This week I spent a lot of time researching and reading my classmate’s posts on digital citizenship. (Yes, I cheated and commented before posting, but hey, sometimes you great people inspire me to think thoughts I hadn’t had before!) What surprised me is how every article that I read and video I viewed was about the same thing, yet each was unique and different. What I’m trying to say here is that digital citizenship has as many layers as onions and ogres.
I read about they type of image teachers should be creating online. I read about how important it is that we teach our students to be good digital citizens. I also got sucked down a YouTube click hole and watched a bunch of videos on the Steubenville Rape Case where social media documented a sexual abuse crime. The role that social media plays in our world is growing exponentially, and we don’t know where it will go next. Social media isn’t going away anytime soon, so it’s best that we teach and learn how to manage and navigate it.
The piece of digital citizenship research that caught my eye wasn’t about how we should behave online, but how we react IRL to what we see. In less words, I’m talking about the edit button. Unlike real life, when we post something online, we are all given a pause. Not everyone takes that pause (cue every embarrassing photo or post that leads to poor online reputations). When you do take that pause, you have the chance to manipulate your life exactly how you want it to be seen by others. You can filter and crop your photos. You can rewrite that caption until it’s perfect. You can choose exactly what moments you want the world to see.

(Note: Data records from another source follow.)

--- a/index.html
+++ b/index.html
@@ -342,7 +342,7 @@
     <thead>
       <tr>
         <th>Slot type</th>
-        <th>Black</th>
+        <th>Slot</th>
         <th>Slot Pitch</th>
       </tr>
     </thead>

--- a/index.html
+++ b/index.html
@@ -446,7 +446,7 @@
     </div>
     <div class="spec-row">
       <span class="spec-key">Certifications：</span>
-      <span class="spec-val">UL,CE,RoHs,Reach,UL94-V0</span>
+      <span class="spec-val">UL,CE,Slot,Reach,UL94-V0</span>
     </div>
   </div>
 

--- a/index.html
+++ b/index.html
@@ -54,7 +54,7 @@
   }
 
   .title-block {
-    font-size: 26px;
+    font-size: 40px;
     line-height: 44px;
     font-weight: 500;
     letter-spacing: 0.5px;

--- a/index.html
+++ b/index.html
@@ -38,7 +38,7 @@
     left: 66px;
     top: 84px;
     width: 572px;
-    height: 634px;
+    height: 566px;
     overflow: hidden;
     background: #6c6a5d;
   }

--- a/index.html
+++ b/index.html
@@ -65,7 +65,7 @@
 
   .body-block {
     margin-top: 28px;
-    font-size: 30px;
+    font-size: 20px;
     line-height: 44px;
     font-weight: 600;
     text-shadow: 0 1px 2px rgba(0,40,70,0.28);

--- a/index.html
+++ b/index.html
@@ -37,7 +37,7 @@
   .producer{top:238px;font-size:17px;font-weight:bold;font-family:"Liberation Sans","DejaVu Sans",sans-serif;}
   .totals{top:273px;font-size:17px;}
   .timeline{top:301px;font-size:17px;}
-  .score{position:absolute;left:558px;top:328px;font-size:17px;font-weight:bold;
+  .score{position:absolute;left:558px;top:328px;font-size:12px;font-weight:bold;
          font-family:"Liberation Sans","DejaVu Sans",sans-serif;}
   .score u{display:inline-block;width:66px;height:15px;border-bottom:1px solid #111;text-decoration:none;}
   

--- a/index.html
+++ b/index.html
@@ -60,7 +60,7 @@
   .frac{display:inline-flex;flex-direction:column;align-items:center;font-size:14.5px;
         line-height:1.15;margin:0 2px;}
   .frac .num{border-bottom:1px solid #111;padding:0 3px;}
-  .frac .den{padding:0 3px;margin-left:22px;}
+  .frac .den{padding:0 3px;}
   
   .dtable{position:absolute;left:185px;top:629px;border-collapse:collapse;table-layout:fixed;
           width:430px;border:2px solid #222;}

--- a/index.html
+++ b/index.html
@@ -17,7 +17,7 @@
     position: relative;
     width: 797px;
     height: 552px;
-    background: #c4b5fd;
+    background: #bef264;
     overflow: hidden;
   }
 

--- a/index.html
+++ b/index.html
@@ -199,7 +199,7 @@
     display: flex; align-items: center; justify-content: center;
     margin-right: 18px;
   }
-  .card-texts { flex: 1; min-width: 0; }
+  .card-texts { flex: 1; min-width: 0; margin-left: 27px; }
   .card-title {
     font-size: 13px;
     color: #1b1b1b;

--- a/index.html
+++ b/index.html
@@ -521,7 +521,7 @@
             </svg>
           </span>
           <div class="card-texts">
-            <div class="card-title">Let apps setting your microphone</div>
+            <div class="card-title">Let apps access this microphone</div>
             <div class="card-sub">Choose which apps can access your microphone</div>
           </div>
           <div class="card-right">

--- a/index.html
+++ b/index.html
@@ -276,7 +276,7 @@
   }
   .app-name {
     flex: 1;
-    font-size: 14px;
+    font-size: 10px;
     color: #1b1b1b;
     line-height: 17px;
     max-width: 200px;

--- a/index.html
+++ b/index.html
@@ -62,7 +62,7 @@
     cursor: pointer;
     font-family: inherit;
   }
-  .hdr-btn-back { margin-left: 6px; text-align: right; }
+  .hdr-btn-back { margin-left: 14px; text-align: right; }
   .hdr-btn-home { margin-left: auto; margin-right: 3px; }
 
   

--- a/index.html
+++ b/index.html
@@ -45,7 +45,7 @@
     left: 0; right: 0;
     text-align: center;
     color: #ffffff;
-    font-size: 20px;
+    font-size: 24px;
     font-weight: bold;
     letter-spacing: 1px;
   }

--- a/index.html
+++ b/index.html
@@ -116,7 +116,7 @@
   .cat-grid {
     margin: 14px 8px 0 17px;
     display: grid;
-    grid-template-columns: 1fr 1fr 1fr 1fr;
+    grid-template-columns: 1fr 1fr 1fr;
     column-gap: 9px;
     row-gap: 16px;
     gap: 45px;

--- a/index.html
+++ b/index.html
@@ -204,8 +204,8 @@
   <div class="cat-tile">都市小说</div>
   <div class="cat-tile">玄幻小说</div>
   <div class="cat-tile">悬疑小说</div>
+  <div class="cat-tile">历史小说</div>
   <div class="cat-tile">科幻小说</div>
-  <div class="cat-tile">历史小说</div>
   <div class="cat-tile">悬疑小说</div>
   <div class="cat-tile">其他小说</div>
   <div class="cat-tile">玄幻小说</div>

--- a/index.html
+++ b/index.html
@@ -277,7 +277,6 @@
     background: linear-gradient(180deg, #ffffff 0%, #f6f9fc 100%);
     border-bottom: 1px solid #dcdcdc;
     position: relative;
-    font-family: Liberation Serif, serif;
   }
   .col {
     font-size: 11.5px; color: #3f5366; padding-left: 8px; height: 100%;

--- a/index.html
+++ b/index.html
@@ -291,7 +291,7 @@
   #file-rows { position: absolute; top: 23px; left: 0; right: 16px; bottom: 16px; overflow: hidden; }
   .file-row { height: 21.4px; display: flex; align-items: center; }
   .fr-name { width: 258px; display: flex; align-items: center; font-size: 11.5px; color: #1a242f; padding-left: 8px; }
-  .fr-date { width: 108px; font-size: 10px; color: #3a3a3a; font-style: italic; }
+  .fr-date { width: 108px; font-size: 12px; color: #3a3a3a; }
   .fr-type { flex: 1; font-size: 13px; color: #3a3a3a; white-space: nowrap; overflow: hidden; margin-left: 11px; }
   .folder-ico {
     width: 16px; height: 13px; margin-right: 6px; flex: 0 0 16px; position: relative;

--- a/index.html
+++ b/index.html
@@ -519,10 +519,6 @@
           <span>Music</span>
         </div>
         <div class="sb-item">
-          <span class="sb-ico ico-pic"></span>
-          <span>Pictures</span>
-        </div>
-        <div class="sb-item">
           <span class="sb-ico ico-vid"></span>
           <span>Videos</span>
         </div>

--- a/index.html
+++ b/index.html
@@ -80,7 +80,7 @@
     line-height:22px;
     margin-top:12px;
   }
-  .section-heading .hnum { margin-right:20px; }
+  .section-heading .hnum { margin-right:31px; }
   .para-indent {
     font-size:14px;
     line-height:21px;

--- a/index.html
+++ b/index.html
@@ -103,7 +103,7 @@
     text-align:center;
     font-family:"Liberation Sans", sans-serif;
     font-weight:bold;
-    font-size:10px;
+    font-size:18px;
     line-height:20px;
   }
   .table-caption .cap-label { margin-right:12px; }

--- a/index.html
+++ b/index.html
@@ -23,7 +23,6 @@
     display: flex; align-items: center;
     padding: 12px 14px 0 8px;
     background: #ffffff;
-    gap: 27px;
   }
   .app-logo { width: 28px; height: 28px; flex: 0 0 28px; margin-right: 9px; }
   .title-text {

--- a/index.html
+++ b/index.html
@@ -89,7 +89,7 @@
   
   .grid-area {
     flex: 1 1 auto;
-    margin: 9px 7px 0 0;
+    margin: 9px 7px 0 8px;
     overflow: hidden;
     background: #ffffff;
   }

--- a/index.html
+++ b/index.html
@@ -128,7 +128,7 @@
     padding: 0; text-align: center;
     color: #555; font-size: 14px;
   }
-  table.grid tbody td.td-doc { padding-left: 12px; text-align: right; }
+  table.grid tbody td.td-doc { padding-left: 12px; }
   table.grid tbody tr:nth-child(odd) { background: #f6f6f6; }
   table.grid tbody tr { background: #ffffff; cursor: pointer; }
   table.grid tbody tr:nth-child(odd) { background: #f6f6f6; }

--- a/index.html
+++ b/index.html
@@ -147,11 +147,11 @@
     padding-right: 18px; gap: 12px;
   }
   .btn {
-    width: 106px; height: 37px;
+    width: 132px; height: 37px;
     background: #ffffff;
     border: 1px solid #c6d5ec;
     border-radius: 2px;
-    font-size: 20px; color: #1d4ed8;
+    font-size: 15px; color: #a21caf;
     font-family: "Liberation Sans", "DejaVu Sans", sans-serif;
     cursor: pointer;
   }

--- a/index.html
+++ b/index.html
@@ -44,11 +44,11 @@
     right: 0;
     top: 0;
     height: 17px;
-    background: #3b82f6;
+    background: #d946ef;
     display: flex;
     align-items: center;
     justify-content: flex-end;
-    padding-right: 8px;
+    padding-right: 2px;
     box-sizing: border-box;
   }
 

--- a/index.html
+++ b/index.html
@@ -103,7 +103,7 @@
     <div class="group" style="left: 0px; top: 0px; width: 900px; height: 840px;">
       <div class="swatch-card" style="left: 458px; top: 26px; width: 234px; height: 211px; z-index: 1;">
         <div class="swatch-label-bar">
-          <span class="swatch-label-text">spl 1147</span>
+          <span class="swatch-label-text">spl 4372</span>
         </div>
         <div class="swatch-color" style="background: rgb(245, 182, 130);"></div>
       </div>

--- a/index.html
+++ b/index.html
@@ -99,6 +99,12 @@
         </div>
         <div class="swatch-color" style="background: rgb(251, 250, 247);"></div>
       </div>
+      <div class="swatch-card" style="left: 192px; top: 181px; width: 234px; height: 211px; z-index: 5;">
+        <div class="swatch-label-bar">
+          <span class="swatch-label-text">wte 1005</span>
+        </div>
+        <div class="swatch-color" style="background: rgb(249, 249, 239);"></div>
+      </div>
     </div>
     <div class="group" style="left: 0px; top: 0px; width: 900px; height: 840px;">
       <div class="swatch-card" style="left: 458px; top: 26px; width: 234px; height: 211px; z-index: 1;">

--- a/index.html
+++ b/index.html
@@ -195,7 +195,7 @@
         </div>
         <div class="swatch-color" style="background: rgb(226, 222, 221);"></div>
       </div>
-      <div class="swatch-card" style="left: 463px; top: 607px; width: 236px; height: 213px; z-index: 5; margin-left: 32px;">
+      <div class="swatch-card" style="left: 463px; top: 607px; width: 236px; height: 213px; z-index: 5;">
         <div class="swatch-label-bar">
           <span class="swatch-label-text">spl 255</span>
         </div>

While this may sound like a good thing, I’m here to argue that too much of a pause can be just as harmful. It harms the self-esteem of the poster that try to tie their self worth to a number of likes. It harms the self-esteem of the viewer, who thinks that their life is not as good as that of their friend on Facebook. Perhaps in the course of a few months you watch someone get engaged, go on a luxury vacation, and show off their new designer shoes. You may think this person has a perfect life, but in reality, they are only showing you their highlights. You see when they are at their best, not when they are at their worse.
So today, I ask yet another thing to be put on the never ending to do list of a teacher. When you talk about digital citizenship, have this conversation. Remind students that what they see online is rarely ever the full truth. We need to remind the youth of today (and myself for that matter) that our self worth comes from within, not what we see on a computer screen.
We cannon let the edit button over-power our self-esteem.